Chadwick taught us several things here:
You never really know what private struggles people are facing.
Never let them see you sweat.
We all get knocked down and go through hard times, but we don’t have to stay down. Lick your wounds, and turn to trusted sources if you need, but keep going.
I didn’t let them see me sweat in school when the jealous girls tried to go against me. I didn’t let them see me sweat when they wanted to find out information on me just to tear me down. I didn’t let them see me sweat when they rejected me. I didn’t let them see me sweat when some family and friends passed away. Sure it stings, but I keep going.
Chadwick didn’t let us see him sweat. He just worked despite being in pain.
Chadwick’s journey and determination, much like his words and his performances are in and of themselves a message. A message to us all that while the road may be tough and the battle may be long, inside each and every one of us there’s a potential for greatness.-Delta B McKenzie
Thank you Chadwick Boseman for everything. I got to know you most as T’Challa on Black Panther. You’re still one of a kind. You showed up with grace, love, resilience and courage. You unselfishly showed up between surgeries and chemo-therapies to inspire us all. You pioneered a new era. You broke barriers and raised the standards. You will live on screen and in our hearts forever, king.
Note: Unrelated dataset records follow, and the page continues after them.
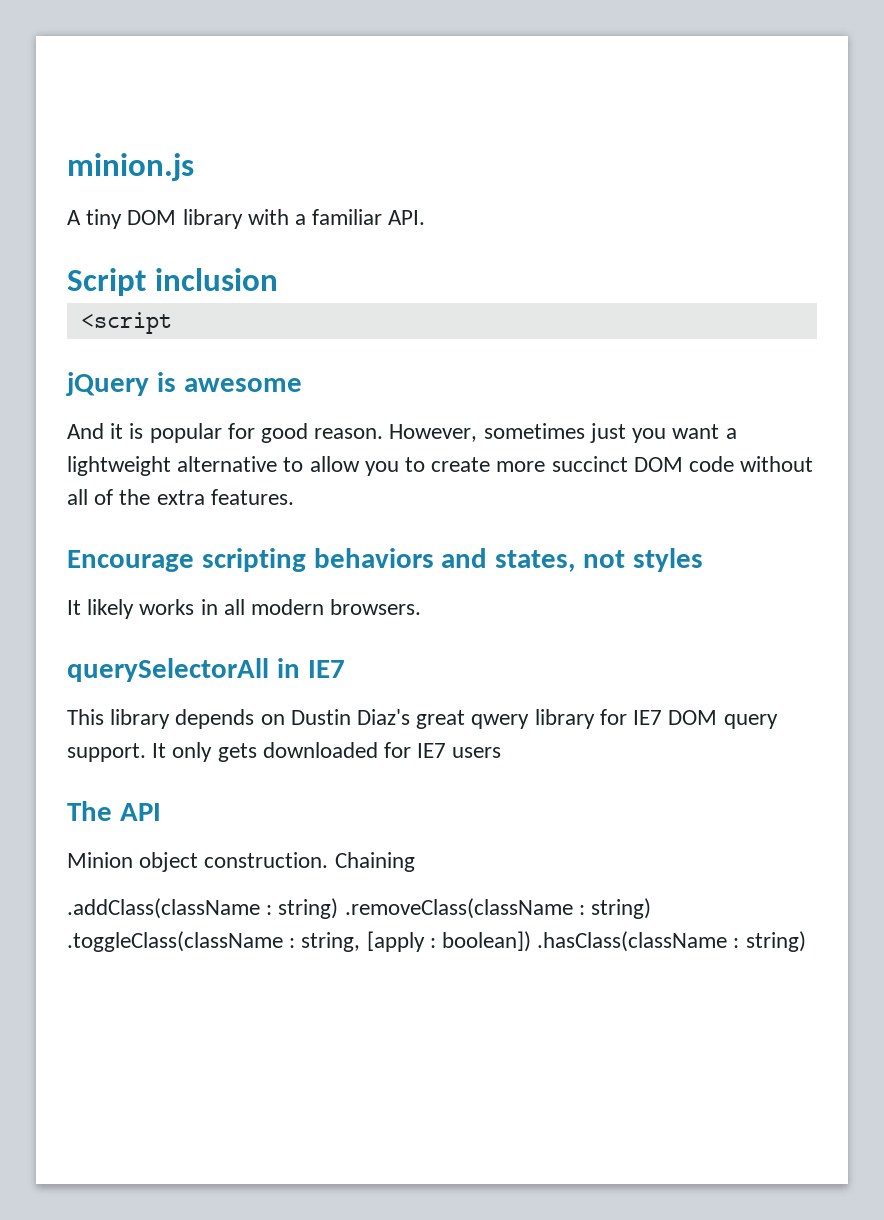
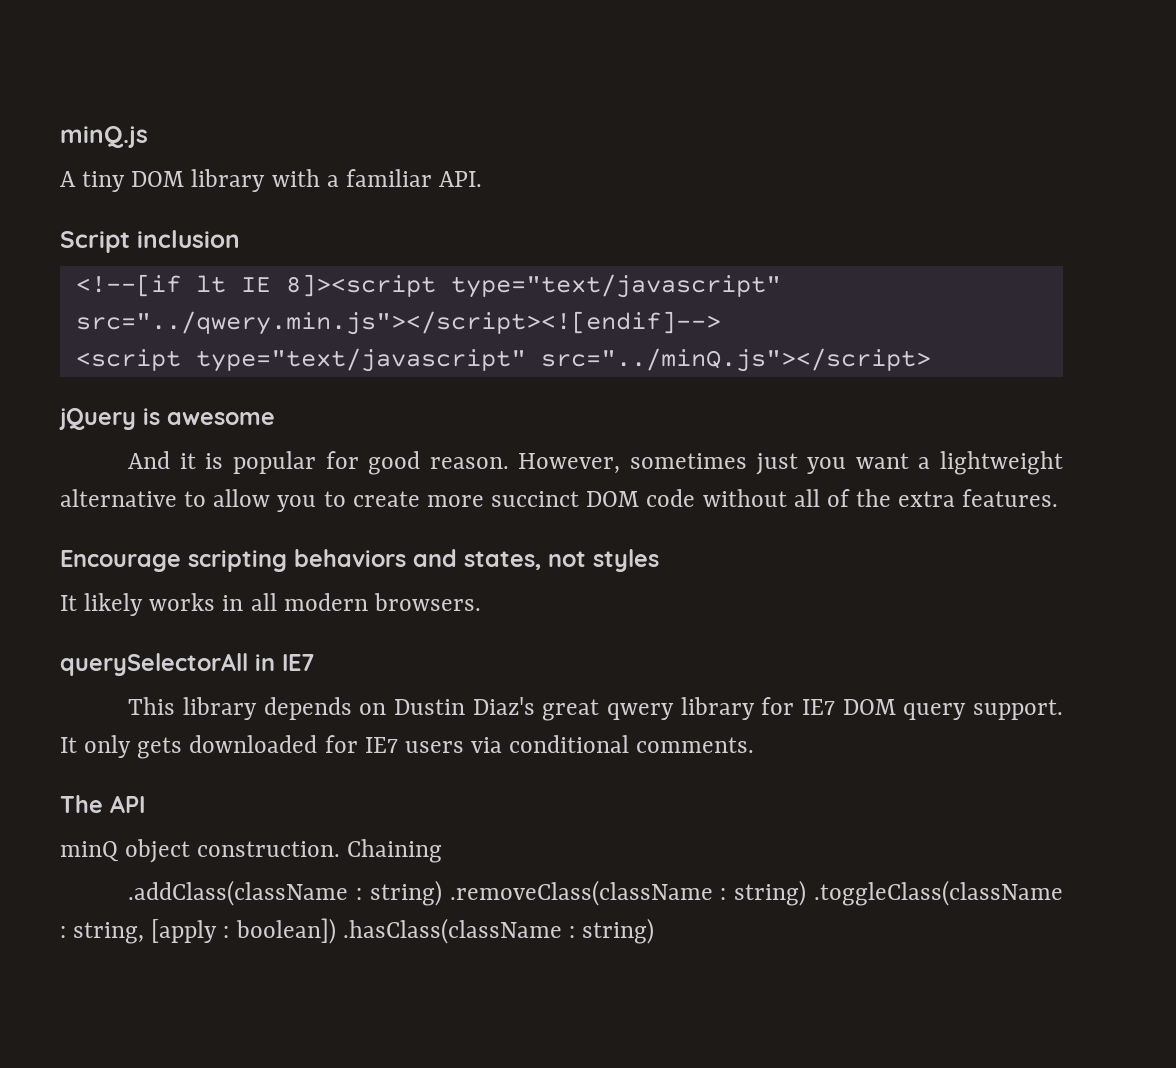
[67,153,194,181] minion.js -> [60,126,148,148] minQ.js
(278, 279) none -> [75,274,781,298] [75,311,721,335] // <!--[if lt IE 8]><script type="text/javascript" src="../qwery.min.js"></script><![endif]-->
(172, 323) none -> [195,348,931,372] type="text/javascript" src="../minQ.js"></script>
(502, 752) none -> [471,735,755,753] via conditional comments.
[67,852,133,868] Minion -> [60,841,119,862] minQ

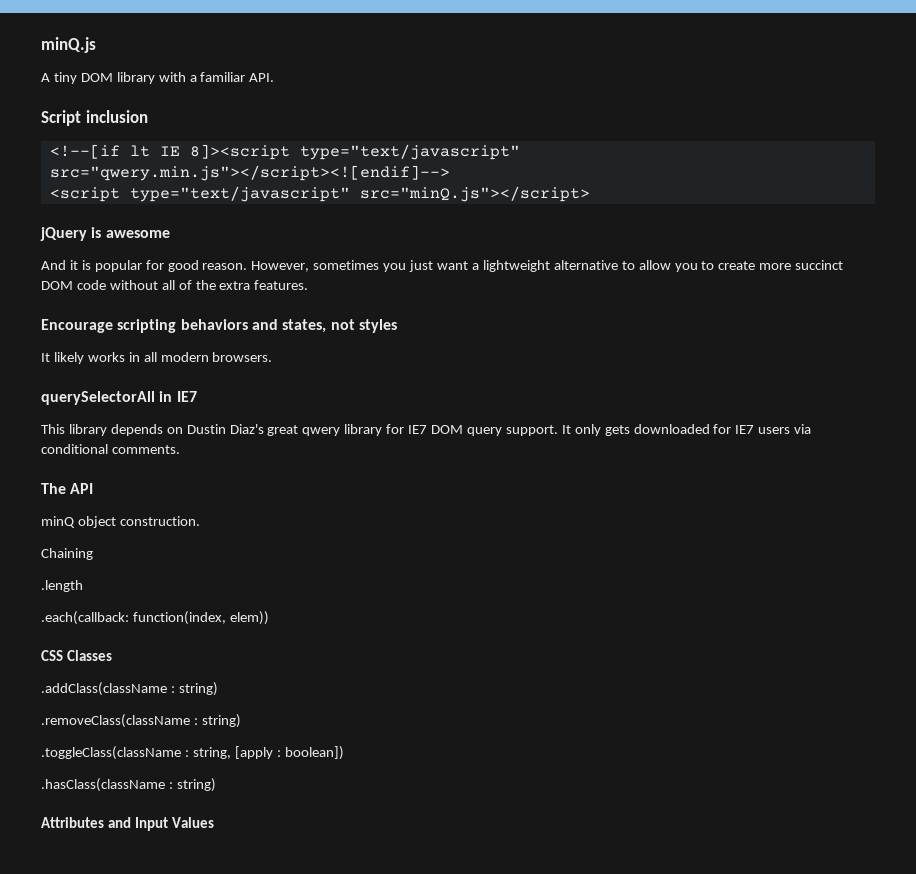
[75,311,721,335] src="../qwery.min.js"></script><![endif]--> -> [49,165,450,181] src="qwery.min.js"></script><![endif]-->
[540,348,931,372] src="../minQ.js"></script> -> [359,186,590,202] src="minQ.js"></script>
[755,453,847,475] just you -> [383,260,434,272] you just
(341, 849) none -> (200, 521) //
(443, 851) none -> [41,580,83,592] [41,611,269,625] [41,650,113,661] // .length // .each(callback: function(index, elem)) // CSS Classes
(442, 893) none -> (218, 689) //
(807, 893) none -> (241, 721) //
(336, 931) none -> (344, 753) //
(655, 931) none -> [41,817,215,831] // Attributes and Input Values

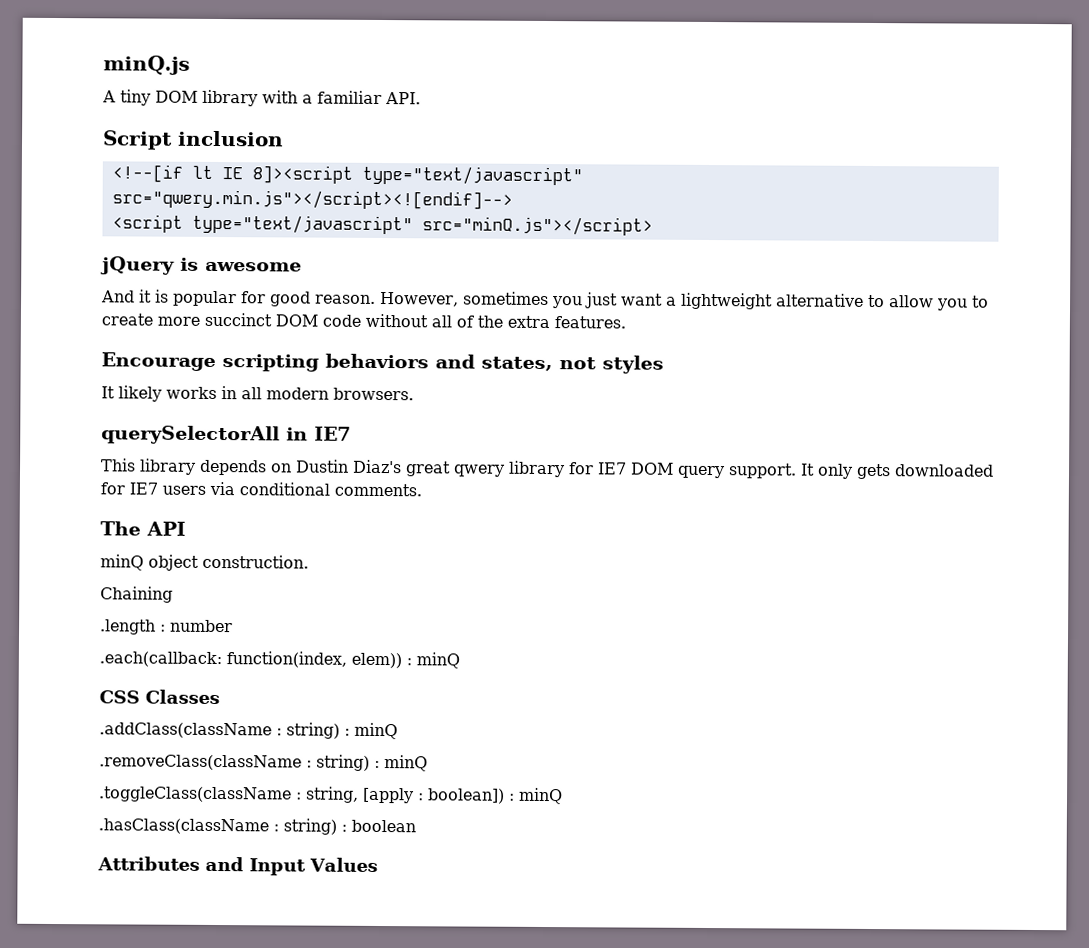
(83, 586) none -> [160,619,233,633] : number
(269, 618) none -> [406,652,460,669] : minQ
(218, 689) none -> [344,722,398,740] : minQ
(241, 721) none -> [374,755,428,772] : minQ
(344, 753) none -> [509,787,563,805] : minQ
(216, 785) none -> [341,819,416,833] : boolean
He had a way of being the character and bleeding his soul onto the screen. When he depicted these characters, I no longer saw Chadwick, I saw role he portrayed. His interpretations and storytelling flawless. The way he brought his roles to life was raw and so real that it still keeps my eyes glued on the screen. As I watch his projects over again, I can’t wait to rediscover the many creative ways he fleshes out his roles.
I’ll continue to throw out the beloved crossed-arm salute to let others know that they too, are royalty.